‘Human interest,’ I suppose.

by waxbanks

A quick response, i.e., I haven’t thought too hard about what I’m about to say:

The Tsarnaev brother who isn’t dead is on trial for the marathon bombing. Since the defense team readily admits his guilt, the point of the trial from their perspective is to avoid the death penalty. Doubtless this will be good for their business — ‘successfully defended the teenager who terrorized a city’ isn’t a stigma in their line of work. But I can’t imagine what Tsarnaev is living for, at this point.

Nor do I understand the appeal of stuff like this, from @hilsarg:

Jessica Kensky: “I didn’t know how many people were hurt, but I knew my husband was critically wounded.” #Tsarnaev

Sargent, a Glob reporter, is ‘livetweeting’ a victim’s testimony (I assume she’s in the courtroom). For once I’m not objecting to the medium. I just don’t understand the mindset of a reader hungry for this kind of coverage. Are there people in this city (my son’s city) who need 140-character snippets of remembered horror — or remembered confusion, or annoyance — to, as they say, ‘put it behind them’ two years later? Is that the point anyway? Would it help to see a charcoal sketch of Tsarnaev himself, or hear a bit of low-fidelity courtroom audio? Would dramatic background music help?

Come to think of it, does anyone want to jump in as cofounder of my context-aware tweet-background-music startup? Equity stake, salary, generous benefits.

As with the OJ (‘Orenthal James,’ as I recall, and what a marvelous 19th-century name it is!) Simpson trial, I find the idea of random Bostonians following the hashtag-Tsarnaev trial everyday…ghoulish. Also boring. Tsarnaev has had enough of our time and attention, and please don’t pretend to be surprised by, or to care about, the Brave Victims who Overcome Adversity to Inspire Us. It’s unconvincing and you’ve seen this show before. Here’s a better idea: go out for a jog today and meet a stranger’s eye without flinching and maybe wave or say Hi. And another: write your mom a letter. She’ll probably die before you. Let’s hope for her sake that she does; she deserves that.

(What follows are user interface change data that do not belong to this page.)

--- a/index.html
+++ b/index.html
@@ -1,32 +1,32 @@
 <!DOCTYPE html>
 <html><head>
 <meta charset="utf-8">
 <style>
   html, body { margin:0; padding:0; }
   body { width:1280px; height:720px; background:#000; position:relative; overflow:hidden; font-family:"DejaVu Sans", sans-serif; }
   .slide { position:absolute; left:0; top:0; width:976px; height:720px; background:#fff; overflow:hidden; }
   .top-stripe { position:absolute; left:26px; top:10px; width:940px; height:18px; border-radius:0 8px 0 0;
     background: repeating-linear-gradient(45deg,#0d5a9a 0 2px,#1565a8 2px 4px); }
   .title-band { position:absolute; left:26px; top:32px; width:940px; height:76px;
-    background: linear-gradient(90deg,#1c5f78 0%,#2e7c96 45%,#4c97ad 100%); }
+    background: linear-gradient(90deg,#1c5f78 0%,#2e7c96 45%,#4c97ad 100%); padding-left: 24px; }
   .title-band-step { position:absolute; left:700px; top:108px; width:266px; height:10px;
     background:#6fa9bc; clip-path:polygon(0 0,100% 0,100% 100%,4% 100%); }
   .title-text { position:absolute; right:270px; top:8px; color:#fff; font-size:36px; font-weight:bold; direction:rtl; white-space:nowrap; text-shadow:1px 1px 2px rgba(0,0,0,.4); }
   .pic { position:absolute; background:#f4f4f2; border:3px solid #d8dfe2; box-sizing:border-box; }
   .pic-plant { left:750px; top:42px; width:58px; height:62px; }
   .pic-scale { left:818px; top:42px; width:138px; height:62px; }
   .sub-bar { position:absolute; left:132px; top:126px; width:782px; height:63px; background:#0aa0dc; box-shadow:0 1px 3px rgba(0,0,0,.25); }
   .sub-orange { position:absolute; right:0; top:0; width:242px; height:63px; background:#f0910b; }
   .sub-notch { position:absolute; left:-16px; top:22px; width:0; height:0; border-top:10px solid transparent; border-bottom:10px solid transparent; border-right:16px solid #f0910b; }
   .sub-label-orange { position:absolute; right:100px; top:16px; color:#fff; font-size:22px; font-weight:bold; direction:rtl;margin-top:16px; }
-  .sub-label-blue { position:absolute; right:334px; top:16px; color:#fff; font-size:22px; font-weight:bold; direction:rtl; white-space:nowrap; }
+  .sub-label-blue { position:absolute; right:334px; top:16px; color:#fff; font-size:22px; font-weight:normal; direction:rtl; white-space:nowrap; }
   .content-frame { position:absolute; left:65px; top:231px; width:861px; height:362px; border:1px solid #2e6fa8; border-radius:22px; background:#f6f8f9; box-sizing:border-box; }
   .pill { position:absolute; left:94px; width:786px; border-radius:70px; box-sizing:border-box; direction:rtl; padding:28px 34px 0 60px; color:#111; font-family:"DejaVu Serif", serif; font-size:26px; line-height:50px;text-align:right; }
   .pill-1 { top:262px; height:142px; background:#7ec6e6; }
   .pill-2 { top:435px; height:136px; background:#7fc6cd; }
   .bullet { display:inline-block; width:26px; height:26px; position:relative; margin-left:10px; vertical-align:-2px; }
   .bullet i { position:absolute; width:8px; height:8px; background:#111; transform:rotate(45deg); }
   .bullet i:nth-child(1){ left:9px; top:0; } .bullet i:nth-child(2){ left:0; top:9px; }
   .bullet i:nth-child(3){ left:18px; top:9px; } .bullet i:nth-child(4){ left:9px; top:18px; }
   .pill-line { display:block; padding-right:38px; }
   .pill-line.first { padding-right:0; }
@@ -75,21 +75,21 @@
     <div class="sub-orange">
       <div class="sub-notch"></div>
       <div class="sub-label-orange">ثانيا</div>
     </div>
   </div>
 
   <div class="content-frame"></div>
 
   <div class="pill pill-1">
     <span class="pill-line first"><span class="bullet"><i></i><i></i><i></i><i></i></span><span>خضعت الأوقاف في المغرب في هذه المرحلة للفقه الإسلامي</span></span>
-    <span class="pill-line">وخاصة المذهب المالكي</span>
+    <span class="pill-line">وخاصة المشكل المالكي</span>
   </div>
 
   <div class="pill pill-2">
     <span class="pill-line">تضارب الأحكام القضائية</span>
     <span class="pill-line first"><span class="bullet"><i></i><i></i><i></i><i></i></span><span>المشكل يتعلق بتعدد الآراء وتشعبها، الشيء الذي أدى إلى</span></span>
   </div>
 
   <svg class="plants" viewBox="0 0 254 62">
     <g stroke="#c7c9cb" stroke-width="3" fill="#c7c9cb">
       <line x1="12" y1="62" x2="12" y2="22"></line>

Plenty of people in this city live with the horror of the marathon bombing every day, and they should get what they need — we could help give it to them if we cared to figure out how — but no amount of pseudoconcern about ‘real life’ justifies our voyeurism. The state knows what he did, they know why, they know how. We know these things, or would if we wanted. Put him on the back page of the paper where he belongs; there are other, scarier things for us to pretend to be concerned about.